Protect your inbox

E-mail has evolved to the point of being able to be your free secretary.  Yet, it is easy to view it as one size fits all.  I think this happens because no one tells you how to manage your e-mail (other than when you've exceeded capacity).  

Today, I'm going to share a theme that will be a common denominator for my blogs on time management.  "Protect your time."  

There are more blogs and books for how to manage your e-mail than minutes of the day.  To stay true to my theme of "Protect your time" I am asking you today to "Protect your inbox".

If you opened your inbox right now (because it should be closed so you can get work done), there are likely several e-mails that include addressees of more than just you.  Examples are newsletters, listservs, advertisements, promotions, blog notices, Facebook notices - you get the picture.
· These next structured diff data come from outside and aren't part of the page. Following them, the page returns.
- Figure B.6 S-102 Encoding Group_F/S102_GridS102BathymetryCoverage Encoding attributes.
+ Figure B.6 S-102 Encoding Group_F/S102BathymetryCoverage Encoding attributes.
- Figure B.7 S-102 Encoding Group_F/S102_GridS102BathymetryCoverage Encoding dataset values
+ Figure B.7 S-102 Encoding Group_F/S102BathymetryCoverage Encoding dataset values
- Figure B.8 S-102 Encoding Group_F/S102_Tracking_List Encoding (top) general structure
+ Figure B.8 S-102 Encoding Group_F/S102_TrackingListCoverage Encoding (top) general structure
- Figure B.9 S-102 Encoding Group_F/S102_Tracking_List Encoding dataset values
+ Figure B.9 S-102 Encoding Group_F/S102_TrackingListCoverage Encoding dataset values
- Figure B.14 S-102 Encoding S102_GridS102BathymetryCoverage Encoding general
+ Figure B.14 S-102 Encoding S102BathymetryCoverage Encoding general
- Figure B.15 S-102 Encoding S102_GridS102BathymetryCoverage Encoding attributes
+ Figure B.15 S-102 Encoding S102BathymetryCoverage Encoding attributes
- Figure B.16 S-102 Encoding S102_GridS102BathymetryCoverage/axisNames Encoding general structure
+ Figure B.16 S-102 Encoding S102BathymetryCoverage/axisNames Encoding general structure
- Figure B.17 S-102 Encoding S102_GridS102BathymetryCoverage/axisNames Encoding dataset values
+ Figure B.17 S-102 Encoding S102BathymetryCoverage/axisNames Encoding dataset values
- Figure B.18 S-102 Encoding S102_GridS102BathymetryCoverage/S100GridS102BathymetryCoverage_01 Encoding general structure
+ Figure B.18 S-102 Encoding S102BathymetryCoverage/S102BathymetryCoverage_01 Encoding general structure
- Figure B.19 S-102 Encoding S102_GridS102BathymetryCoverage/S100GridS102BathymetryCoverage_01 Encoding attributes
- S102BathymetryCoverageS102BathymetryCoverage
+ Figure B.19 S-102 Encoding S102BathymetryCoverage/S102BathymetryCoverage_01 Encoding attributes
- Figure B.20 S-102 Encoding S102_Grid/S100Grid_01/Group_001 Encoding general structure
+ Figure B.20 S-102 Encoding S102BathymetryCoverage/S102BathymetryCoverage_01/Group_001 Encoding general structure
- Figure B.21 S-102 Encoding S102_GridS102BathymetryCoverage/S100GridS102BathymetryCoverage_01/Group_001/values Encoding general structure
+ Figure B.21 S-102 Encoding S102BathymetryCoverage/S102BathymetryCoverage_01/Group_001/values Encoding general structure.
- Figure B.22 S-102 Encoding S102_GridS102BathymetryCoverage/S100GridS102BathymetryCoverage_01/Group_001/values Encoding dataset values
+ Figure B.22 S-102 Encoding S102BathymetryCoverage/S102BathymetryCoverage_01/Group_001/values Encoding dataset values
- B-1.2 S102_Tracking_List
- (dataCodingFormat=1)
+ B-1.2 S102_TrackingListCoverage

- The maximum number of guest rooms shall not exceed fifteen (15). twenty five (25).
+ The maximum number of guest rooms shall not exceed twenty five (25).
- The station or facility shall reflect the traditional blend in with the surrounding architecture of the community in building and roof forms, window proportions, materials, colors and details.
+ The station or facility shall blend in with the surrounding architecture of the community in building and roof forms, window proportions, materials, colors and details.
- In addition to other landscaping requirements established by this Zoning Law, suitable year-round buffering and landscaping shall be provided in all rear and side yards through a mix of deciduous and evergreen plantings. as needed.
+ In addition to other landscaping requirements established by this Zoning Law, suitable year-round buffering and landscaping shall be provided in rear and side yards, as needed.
The majority opinion says it is ok to let these types of e-mail co-mingle with your important office work.  The justifications are that they are easy to delete (and not even read), it is satisfying to delete e-mails, and a concern about missing something important.  

If this is your opinion then you are inviting unnecessary stress into your workday.  I am not saying you shouldn't be receiving these types of e-mails.  I am saying that they should not take up the prime real estate of your inbox which then takes up prime real estate in your mind and becomes part of unneeded decision making.  

Do not let these e-mails arrive in your inbox (Do not pass go).  Or you are inviting lost productivity and lost revenue (Do not collect $200).  

I had the opportunity last week to try the all in one inbox versus the strategic filters inbox.

I started a new e-mail account with Google Apps and I went for 1.5 days without any filters.  Just seeing newsletters sprinkled among e-mails from my clients was distracting.  Then taking 30 seconds here and there to delete them felt like a waste of time.  On Tuesday afternoon, I set up my "unsubscribe" filter in my new account like I had in my old account.  Any e-mail that contains the word unsubscribe skips my inbox and files itself into a designated folder.  And I pay this secretary nothing for doing the work for me.

Afterwards, I get the joy of seeing how many mass e-mails are in my designated folder and pat myself on the back for saving myself the unnecessary time to deal with them one at a time.  I can still review the folder at any time but I'll be in the mindset to handle those types of messages and will get through them much faster (or not at all if that is my choice).

Below is the filter instructions I followed in gmail.  If I remember correctly, Outlook uses "rules" which I used regularly when I worked for a corporation and it was very handy.

If I haven't convinced you yet, humor me and picture this scenario.  You are drafting a response on an important project and *PING* a new e-mail pops up, but instead of showing up as an e-mail, a real-life person walks to your desk and drops a coupon right on top of your keyboard for 25% off your favorite store if used by this Friday.  You may want that coupon but you want to get it on your own time.

Manage those interruptions and distractions and watch your love/hate relationship with e-mail change overnight.

Setting up a “filter” in Gmail to have mass e-mails sent directly to a folder.

(1) Find the Chain link icon and drop down to “Settings”

(2) “Labels” on top toolbar – Create new label

(3) “Filters” on top toolbar - Create new filter

(4) “Has the words” (enter "unsubscribe") - Continue

(5) Check the box for "skip inbox" and “apply label”- mark the folder (label) you just created

+++++Watch your productivity improve!